Foreign Secretary Jeremy Hunt said: "Dual nationals face an intolerable risk of mistreatment if they visit Iran. Despite the UK providing repeated opportunities to resolve this issue, the Iranian regime's conduct has worsened.
“Having exhausted all other options, I must now advise all British-Iranian dual nationals against traveling to Iran. The dangers they face include arbitrary detention and lack of access to basic legal rights.
“Regrettably, I must also offer a message of caution to Iranian nationals resident in the UK – but who return to visit family and friends – especially where the Iranian government may perceive them to have personal links to UK institutions or the British government.”
Officials said the Iranian government does not recognise dual nationality and its capacity to provide consular support is “extremely limited”.

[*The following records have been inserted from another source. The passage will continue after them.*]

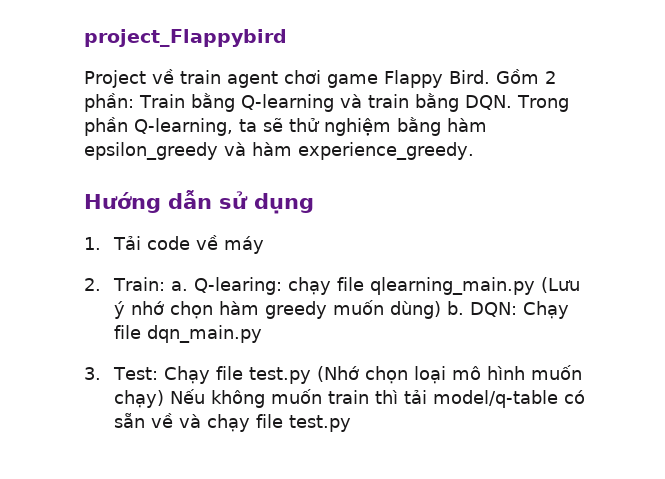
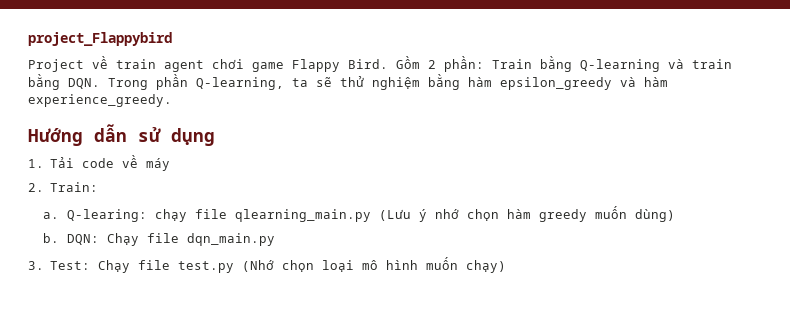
- 2. Train: a.
+ 2. Train:
+ a.
- Q-learing: chạy file qlearning_main.py (Lưu ý nhớ chọn hàm greedy muốn dùng) b.
+ Q-learing: chạy file qlearning_main.py (Lưu ý nhớ chọn hàm greedy muốn dùng)
+ b.
- 3. Test: Chạy file test.py (Nhớ chọn loại mô hình muốn chạy) Nếu không muốn train thì tải model/q-table có sẵn về và chạy file test.py
+ 3. Test: Chạy file test.py (Nhớ chọn loại mô hình muốn chạy)

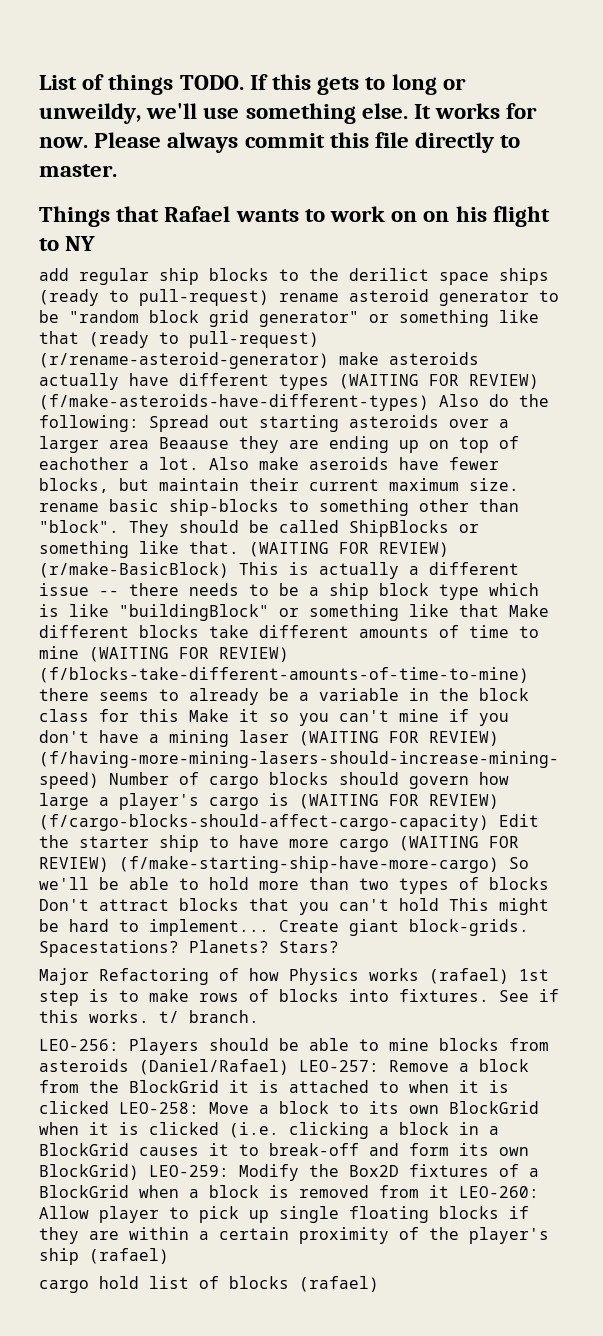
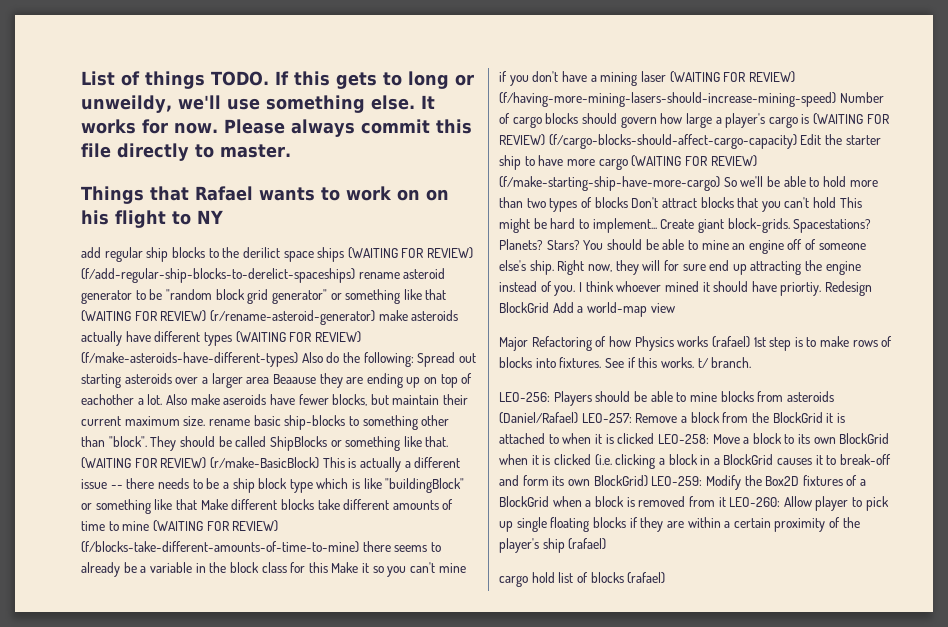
- add regular ship blocks to the derilict space ships (ready to pull-request) rename asteroid generator to be "random block grid generator" or something like that (ready to pull-request) (r/rename-asteroid-generator) make asteroids actually have different types (WAITING FOR REVIEW) (f/make-asteroids-have-different-types) Also do the following: Spread out starting asteroids over a larger area Beaause they are ending up on top of eachother a lot.
+ add regular ship blocks to the derilict space ships (WAITING FOR REVIEW) (f/add-regular-ship-blocks-to-derelict-spaceships) rename asteroid generator to be "random block grid generator" or something like that (WAITING FOR REVIEW) (r/rename-asteroid-generator) make asteroids actually have different types (WAITING FOR REVIEW) (f/make-asteroids-have-different-types) Also do the following: Spread out starting asteroids over a larger area Beaause they are ending up on top of eachother a lot.
+ You should be able to mine an engine off of someone else's ship. Right now, they will for sure end up attracting the engine instead of you. I think whoever mined it should have priortiy. Redesign BlockGrid Add a world-map view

On Friday, Iran's ambassador to the UK Hamid Baeidinejad tweeted: "If, as Iranian dual national or as Iranian national working in the UK, you are not collaborating with intelligence agencies and/or not collecting classified information for them, you may safely travel to Iran without any anxiety and are under full protection by law in Iran.
"Every day thousands of Iranian dual nationals and Iranian nationals working in the UK are travelling safely to Iran. Iranian dual nationals and Iranians working in the UK are all respected Iranian citizens and are all welcomed to visit their country and families."
The family of Ms Amiri only discovered she had been sentenced on Monday through local media.
Her cousin Mohsen Omrani told The National she was being "held hostage" by the Iranian regime, who were using her as a bargaining chip in political negotiations with the British government
“She’s a bargaining chip. She doesn’t even have a British passport,” he said. “Essentially they are asking for a ransom.”
Ms Amiri has a fiancé based in the UK, who has been unable to get a visa to visit her in Iran since her arrest.
She is being held Tehran’s notorious Evin Prison, where Ms Zaghari-Ratcliffe is also an inmate.
British Prime Minister Theresa May on Wednesday described her sentencing as "utterly shocking" and said the government was "deeply concerned".
The sentencing comes amid tensions between Iran and Britain over the fate of British-Iranian mother Ms Zaghari-Ratcliffe who was arrested by Iranian authorities in 2016 as she was leaving Tehran.
Zaghari-Ratcliffe, who worked for the Thomson Reuters Foundation, was put on trial and is now serving a five-year jail sentence for allegedly trying to topple the Iranian government.